A.I.Z. (Workers' Illustrated Magazine), 1929–34

Photolithograph
Periodicals (Various bound & loose issues)
38.1 x 28 cm (15 x 11 in., bound issues); 37.7 x 27.4 cm (loose issues)
Wirt D. Walker Trust, 2009.488.1-xx

© 2016 Artists Rights Society (ARS), New York / VG Bild-Kunst, Bonn

In 1929, following ten years of activity in photomontage and publishing, John Heartfield began working for the left-wing periodical Arbeiter-Illustrierte-Zeitung (AIZ, or Workers’ Illustrated Magazine). The weekly magazine, founded to popularize news and images from a working-class viewpoint, served from the first as a major organ of opposition to the rising National Socialist party. When Hitler took power in early 1933, Heartfield and the AIZ editorial office fled to Prague; many of Heartfield’s best-known covers for the magazine were made in the Czech capital. Among them is this iconic picture of a monumental fist that contains a multitude of arms raised in solidarity.
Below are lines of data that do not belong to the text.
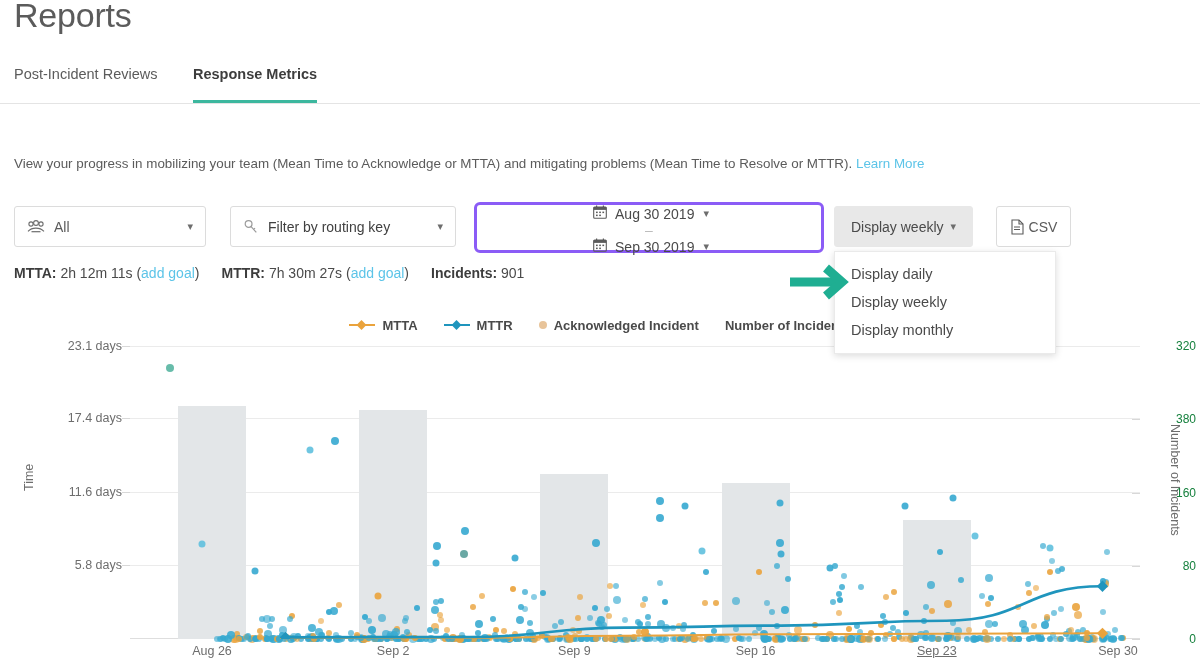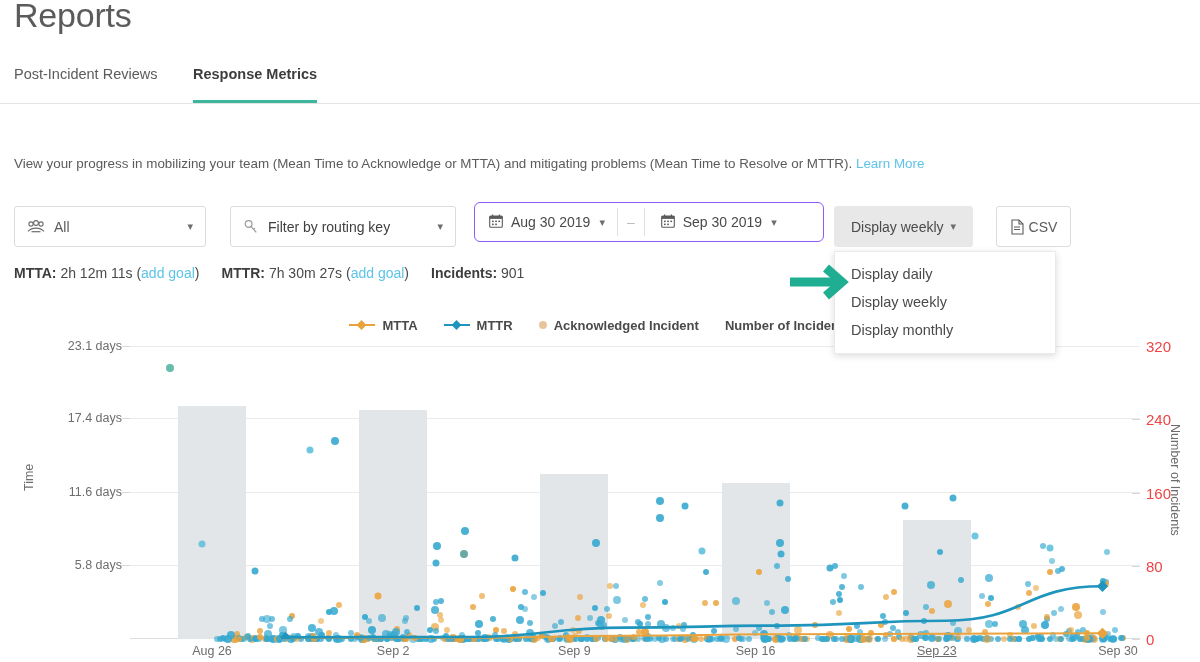"Aug 30 2019" .date-group { border: 1px solid #8b5cf6 -> 3px solid #8b5cf6; flex-direction: none -> column; height: 40px -> 51px }
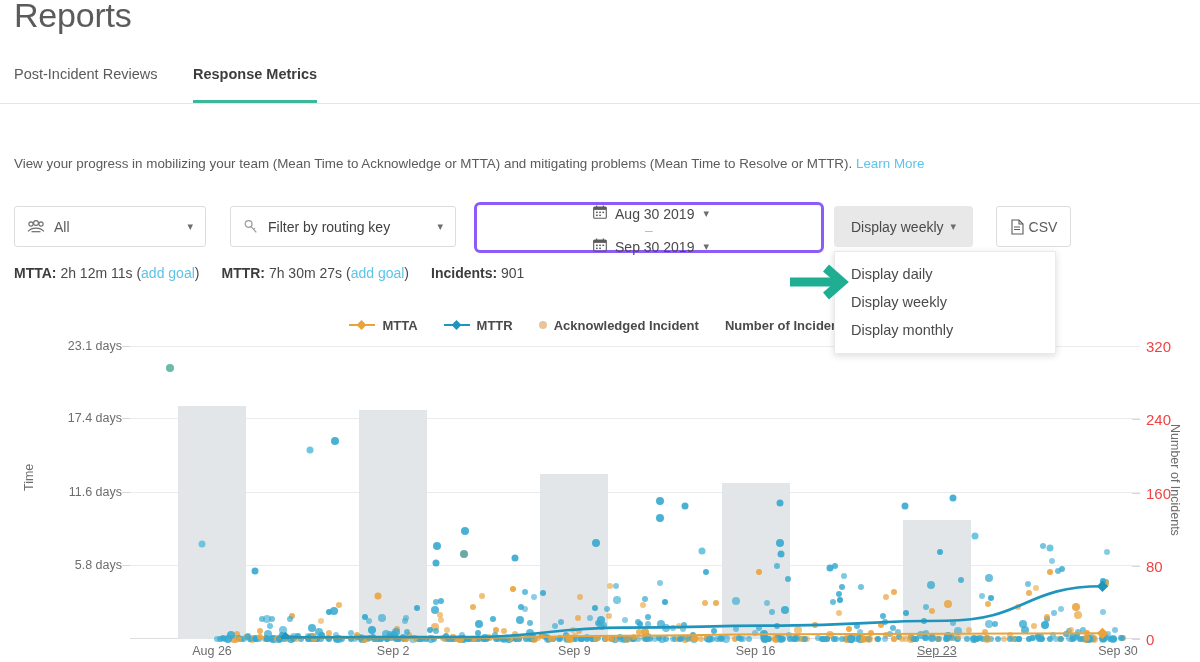"320" .y2tick { color: #ef4444 -> #15803d; font-size: 15px -> 12px; text-align: left -> right }
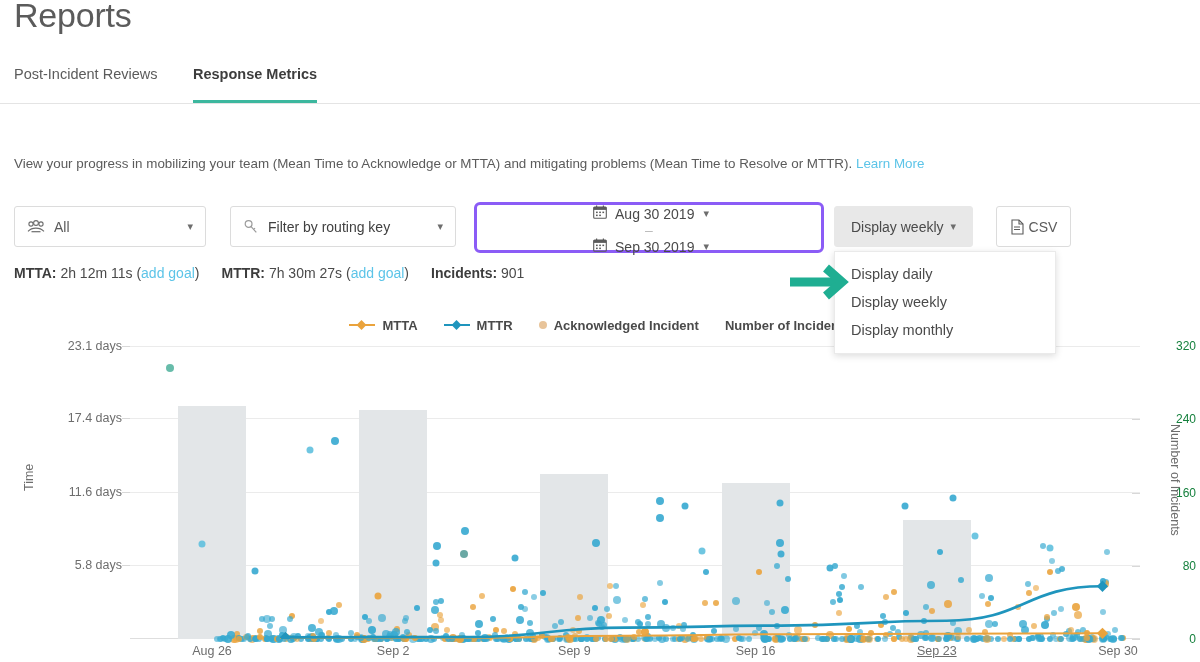"240" div.y2tick { text: 240 -> 380 }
The composition, exceptional for Heartfield in that it shows a picture of inspiration rather than acerbic critique, was undoubtedly influenced by the work of Soviet photomontage artist Gustav Klutsis, particularly a 1932 election poster for which Klutsis repeated the image of his own raised palm numerous times to evoke a crowd acting as one. In 2009 the Art Institute acquired a premier collection of Central and Eastern European photography in print that includes 163 issues of AIZ—one of the largest such holdings in the country—and many other books, periodicals, and posters by both Heartfield and Klutsis.

—Entry, Essential Guide, 2013, p. 294.